**Task requirements:** Using the listing below, print exactly everything from the line with "invoice date: 2017-12-23 -> 2017-12-24" down to the line with "total: 2664.57 -> 2675.25", both included, and nothing more.
== Segment start ==
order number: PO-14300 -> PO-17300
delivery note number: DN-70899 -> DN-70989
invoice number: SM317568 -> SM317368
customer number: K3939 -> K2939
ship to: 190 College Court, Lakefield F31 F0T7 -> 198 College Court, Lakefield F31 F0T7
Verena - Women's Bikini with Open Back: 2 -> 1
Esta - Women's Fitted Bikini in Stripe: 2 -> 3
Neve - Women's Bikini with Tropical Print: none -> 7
== Segment end ==
== Segment start ==
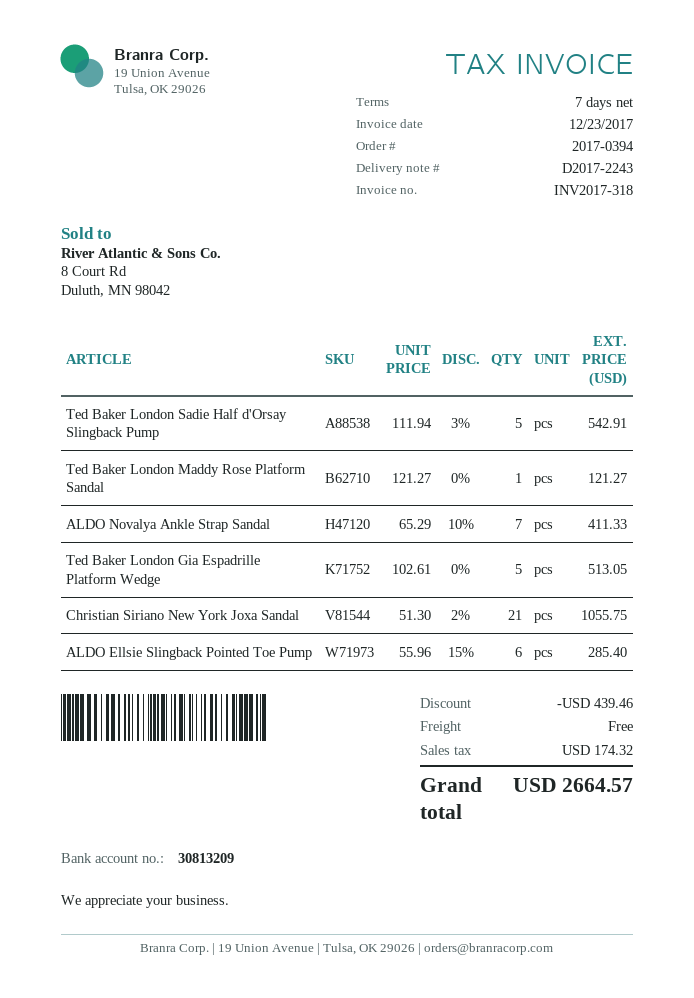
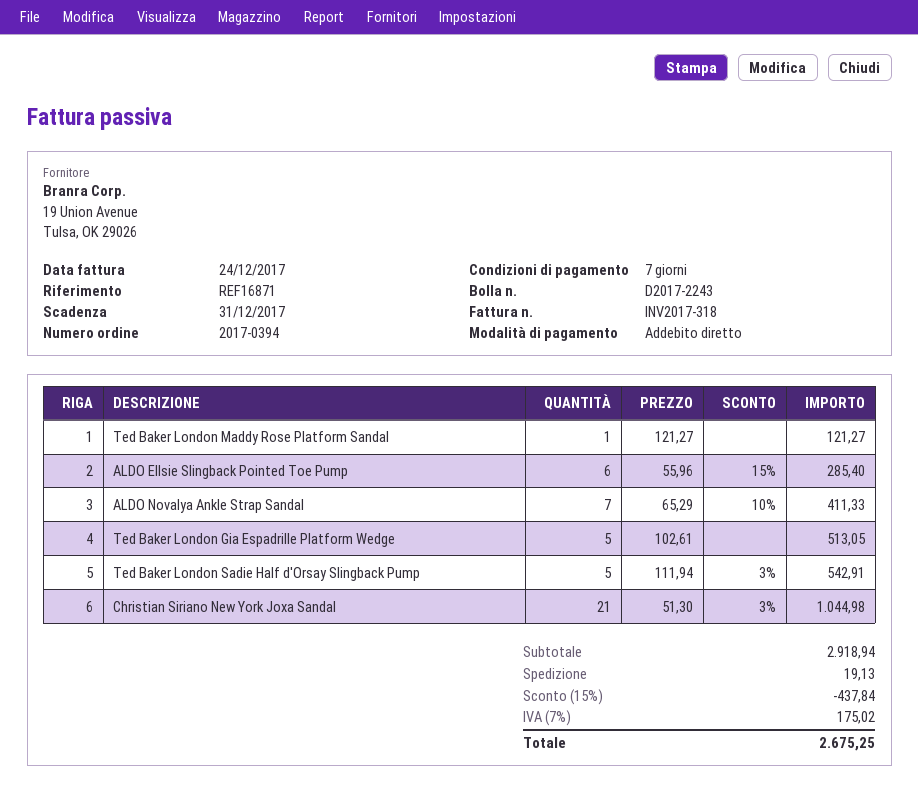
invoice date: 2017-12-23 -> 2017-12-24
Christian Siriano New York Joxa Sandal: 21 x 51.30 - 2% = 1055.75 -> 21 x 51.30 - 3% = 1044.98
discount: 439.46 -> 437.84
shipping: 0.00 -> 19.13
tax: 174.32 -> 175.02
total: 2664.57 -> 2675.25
== Segment end ==
**Exercise response:**
invoice date: 2017-12-23 -> 2017-12-24
Christian Siriano New York Joxa Sandal: 21 x 51.30 - 2% = 1055.75 -> 21 x 51.30 - 3% = 1044.98
discount: 439.46 -> 437.84
shipping: 0.00 -> 19.13
tax: 174.32 -> 175.02
total: 2664.57 -> 2675.25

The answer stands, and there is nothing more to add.